--- Work to complete ---
Copy out the entries below exactly as they stand, but only from the line containing "[542,176,586,190] limits, ->" through the line containing "[778,277,784,282] - -> [173,401,184,411] &".

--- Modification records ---
*** Begin section ***

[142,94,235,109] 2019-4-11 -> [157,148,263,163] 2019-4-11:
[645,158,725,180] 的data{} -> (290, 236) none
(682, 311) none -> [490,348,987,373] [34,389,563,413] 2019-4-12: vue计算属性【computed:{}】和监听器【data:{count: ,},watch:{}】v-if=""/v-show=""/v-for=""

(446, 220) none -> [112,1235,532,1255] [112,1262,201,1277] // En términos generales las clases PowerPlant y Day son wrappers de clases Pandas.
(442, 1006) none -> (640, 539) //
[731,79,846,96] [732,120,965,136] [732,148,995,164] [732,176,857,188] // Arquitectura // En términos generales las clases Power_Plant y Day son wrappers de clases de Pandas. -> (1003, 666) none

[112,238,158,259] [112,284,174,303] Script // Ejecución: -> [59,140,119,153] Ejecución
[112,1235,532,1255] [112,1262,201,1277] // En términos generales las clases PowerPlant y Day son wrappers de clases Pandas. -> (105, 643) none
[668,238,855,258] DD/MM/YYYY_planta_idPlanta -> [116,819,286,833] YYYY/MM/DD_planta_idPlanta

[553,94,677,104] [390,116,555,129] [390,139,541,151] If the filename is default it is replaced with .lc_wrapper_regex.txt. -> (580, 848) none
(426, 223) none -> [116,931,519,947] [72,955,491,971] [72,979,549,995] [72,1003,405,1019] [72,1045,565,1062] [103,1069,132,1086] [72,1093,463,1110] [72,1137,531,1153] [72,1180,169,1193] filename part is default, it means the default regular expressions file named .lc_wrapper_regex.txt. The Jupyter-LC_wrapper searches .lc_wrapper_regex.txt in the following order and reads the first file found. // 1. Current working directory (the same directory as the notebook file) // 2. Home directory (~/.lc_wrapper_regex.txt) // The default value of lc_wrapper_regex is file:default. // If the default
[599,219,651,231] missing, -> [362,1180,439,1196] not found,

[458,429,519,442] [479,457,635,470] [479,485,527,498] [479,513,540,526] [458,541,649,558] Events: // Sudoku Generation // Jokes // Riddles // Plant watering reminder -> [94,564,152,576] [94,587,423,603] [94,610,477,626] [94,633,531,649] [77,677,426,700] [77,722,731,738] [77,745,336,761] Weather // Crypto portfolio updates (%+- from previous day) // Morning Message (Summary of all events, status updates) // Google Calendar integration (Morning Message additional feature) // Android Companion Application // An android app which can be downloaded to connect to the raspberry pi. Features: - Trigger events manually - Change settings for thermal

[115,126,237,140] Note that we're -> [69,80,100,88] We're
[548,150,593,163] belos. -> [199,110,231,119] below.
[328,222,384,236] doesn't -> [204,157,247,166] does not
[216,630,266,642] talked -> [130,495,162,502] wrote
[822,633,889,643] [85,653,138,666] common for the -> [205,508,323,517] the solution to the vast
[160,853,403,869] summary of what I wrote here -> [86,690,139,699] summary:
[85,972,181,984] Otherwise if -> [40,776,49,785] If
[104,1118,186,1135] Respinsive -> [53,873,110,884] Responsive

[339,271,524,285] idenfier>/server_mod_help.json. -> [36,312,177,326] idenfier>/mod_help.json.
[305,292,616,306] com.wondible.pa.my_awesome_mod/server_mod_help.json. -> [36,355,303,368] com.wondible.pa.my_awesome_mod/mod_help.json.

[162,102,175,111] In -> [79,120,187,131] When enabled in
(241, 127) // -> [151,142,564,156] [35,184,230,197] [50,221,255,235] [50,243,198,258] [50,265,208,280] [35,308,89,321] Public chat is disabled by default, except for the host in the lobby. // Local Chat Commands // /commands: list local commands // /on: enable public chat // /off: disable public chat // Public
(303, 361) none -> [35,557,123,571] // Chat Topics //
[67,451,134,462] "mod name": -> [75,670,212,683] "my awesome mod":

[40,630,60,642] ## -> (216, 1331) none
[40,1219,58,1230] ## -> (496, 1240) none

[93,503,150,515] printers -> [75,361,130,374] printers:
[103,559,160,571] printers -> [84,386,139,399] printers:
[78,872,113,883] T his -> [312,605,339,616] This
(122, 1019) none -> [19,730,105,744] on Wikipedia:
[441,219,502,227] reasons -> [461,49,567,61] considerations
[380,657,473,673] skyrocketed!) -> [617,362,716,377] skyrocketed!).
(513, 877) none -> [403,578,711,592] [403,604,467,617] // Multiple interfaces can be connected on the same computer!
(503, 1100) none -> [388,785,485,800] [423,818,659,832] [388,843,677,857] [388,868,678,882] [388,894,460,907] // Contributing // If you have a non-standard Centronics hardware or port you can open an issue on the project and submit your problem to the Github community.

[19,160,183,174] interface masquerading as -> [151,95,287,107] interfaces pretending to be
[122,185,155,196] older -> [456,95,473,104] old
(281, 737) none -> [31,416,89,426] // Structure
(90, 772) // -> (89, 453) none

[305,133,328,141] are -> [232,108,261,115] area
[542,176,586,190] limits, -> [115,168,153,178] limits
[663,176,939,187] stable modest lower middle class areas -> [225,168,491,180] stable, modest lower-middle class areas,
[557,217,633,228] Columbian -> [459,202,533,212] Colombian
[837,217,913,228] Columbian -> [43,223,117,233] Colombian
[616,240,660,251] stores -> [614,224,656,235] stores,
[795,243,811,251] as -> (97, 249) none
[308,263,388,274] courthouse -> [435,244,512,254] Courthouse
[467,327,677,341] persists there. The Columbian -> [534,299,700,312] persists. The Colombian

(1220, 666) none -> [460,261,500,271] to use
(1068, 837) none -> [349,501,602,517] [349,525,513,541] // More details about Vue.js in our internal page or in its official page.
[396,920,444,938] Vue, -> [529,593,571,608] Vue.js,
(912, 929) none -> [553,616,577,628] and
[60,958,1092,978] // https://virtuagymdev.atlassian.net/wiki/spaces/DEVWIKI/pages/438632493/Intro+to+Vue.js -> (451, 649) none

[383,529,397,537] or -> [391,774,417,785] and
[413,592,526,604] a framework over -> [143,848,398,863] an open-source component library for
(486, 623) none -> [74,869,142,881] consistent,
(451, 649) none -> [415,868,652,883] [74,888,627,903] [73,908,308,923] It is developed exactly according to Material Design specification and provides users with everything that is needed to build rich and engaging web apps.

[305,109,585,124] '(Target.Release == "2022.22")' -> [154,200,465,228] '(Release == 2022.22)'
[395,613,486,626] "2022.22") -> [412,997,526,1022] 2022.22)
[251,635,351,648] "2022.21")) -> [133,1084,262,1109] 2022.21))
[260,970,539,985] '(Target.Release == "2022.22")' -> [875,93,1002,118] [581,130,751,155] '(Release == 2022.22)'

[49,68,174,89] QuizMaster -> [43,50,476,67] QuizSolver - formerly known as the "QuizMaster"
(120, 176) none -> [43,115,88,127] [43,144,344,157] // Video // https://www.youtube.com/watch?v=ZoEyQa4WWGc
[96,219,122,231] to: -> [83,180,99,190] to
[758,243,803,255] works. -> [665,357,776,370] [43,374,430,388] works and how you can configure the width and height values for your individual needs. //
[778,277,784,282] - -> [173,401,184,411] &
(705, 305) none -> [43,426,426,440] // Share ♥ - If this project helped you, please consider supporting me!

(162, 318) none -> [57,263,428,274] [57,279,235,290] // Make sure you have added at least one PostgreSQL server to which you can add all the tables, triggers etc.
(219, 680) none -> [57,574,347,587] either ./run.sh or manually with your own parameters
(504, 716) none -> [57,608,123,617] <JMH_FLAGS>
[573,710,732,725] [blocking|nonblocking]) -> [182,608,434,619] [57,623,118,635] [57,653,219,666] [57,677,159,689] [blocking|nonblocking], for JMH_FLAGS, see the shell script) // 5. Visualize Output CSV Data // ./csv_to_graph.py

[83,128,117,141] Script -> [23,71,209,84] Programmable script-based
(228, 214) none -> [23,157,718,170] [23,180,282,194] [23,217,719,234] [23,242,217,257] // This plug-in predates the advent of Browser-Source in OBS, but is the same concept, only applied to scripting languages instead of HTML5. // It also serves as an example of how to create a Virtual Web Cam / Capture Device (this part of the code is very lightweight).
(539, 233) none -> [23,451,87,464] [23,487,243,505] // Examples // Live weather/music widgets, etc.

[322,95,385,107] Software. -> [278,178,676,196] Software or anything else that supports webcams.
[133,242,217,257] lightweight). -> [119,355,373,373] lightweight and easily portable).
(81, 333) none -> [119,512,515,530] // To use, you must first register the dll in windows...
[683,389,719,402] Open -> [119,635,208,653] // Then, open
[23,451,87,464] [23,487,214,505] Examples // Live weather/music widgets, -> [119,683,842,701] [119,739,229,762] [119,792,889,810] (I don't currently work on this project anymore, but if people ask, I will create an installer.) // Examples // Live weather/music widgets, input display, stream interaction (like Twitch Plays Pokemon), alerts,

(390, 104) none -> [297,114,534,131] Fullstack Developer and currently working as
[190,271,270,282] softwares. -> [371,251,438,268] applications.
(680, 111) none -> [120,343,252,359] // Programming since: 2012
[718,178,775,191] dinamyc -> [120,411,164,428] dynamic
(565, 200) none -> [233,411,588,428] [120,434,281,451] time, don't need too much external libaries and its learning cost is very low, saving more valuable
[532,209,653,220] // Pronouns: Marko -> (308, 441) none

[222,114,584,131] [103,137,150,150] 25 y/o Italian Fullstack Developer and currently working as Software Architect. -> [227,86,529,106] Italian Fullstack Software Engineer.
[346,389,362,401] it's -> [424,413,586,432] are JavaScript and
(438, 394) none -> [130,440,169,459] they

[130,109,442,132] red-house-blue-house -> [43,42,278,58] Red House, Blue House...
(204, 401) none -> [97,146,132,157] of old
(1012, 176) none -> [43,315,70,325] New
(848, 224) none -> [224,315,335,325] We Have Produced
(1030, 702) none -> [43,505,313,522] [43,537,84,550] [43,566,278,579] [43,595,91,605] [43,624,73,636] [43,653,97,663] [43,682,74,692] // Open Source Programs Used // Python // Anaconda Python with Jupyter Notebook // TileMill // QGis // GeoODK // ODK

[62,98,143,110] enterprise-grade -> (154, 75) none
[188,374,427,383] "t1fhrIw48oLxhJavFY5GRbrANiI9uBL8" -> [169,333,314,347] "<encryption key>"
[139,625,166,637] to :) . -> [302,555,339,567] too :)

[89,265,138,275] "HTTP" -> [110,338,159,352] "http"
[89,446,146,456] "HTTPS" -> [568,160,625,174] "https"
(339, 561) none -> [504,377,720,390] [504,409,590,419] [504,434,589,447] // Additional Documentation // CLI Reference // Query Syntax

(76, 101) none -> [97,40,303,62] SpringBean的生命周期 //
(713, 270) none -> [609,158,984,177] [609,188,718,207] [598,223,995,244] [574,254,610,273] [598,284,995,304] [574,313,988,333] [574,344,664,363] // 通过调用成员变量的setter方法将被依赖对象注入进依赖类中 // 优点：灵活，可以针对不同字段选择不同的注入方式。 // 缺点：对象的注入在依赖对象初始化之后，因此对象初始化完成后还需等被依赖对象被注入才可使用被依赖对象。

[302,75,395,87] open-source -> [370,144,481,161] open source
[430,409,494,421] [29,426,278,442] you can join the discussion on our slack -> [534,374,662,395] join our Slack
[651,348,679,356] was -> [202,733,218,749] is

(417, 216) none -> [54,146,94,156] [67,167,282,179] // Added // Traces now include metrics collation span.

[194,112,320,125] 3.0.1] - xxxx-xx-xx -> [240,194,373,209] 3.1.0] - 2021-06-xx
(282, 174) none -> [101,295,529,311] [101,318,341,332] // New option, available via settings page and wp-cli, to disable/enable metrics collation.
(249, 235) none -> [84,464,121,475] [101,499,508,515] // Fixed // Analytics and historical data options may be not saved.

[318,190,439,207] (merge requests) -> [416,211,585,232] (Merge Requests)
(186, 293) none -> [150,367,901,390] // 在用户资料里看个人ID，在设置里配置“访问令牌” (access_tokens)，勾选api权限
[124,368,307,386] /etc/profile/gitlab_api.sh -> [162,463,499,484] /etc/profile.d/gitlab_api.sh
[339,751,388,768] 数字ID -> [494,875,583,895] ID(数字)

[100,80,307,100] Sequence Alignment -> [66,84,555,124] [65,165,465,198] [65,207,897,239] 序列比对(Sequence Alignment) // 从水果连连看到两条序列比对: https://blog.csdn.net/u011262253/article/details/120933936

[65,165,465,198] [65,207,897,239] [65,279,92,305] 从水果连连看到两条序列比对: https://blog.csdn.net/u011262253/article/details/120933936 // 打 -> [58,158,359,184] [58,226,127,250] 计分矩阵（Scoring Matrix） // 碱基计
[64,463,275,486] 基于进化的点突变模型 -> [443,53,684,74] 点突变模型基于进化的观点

*** End section ***

--- Result of this exercise ---
[542,176,586,190] limits, -> [115,168,153,178] limits
[663,176,939,187] stable modest lower middle class areas -> [225,168,491,180] stable, modest lower-middle class areas,
[557,217,633,228] Columbian -> [459,202,533,212] Colombian
[837,217,913,228] Columbian -> [43,223,117,233] Colombian
[616,240,660,251] stores -> [614,224,656,235] stores,
[795,243,811,251] as -> (97, 249) none
[308,263,388,274] courthouse -> [435,244,512,254] Courthouse
[467,327,677,341] persists there. The Columbian -> [534,299,700,312] persists. The Colombian

(1220, 666) none -> [460,261,500,271] to use
(1068, 837) none -> [349,501,602,517] [349,525,513,541] // More details about Vue.js in our internal page or in its official page.
[396,920,444,938] Vue, -> [529,593,571,608] Vue.js,
(912, 929) none -> [553,616,577,628] and
[60,958,1092,978] // https://virtuagymdev.atlassian.net/wiki/spaces/DEVWIKI/pages/438632493/Intro+to+Vue.js -> (451, 649) none

[383,529,397,537] or -> [391,774,417,785] and
[413,592,526,604] a framework over -> [143,848,398,863] an open-source component library for
(486, 623) none -> [74,869,142,881] consistent,
(451, 649) none -> [415,868,652,883] [74,888,627,903] [73,908,308,923] It is developed exactly according to Material Design specification and provides users with everything that is needed to build rich and engaging web apps.

[305,109,585,124] '(Target.Release == "2022.22")' -> [154,200,465,228] '(Release == 2022.22)'
[395,613,486,626] "2022.22") -> [412,997,526,1022] 2022.22)
[251,635,351,648] "2022.21")) -> [133,1084,262,1109] 2022.21))
[260,970,539,985] '(Target.Release == "2022.22")' -> [875,93,1002,118] [581,130,751,155] '(Release == 2022.22)'

[49,68,174,89] QuizMaster -> [43,50,476,67] QuizSolver - formerly known as the "QuizMaster"
(120, 176) none -> [43,115,88,127] [43,144,344,157] // Video // https://www.youtube.com/watch?v=ZoEyQa4WWGc
[96,219,122,231] to: -> [83,180,99,190] to
[758,243,803,255] works. -> [665,357,776,370] [43,374,430,388] works and how you can configure the width and height values for your individual needs. //
[778,277,784,282] - -> [173,401,184,411] &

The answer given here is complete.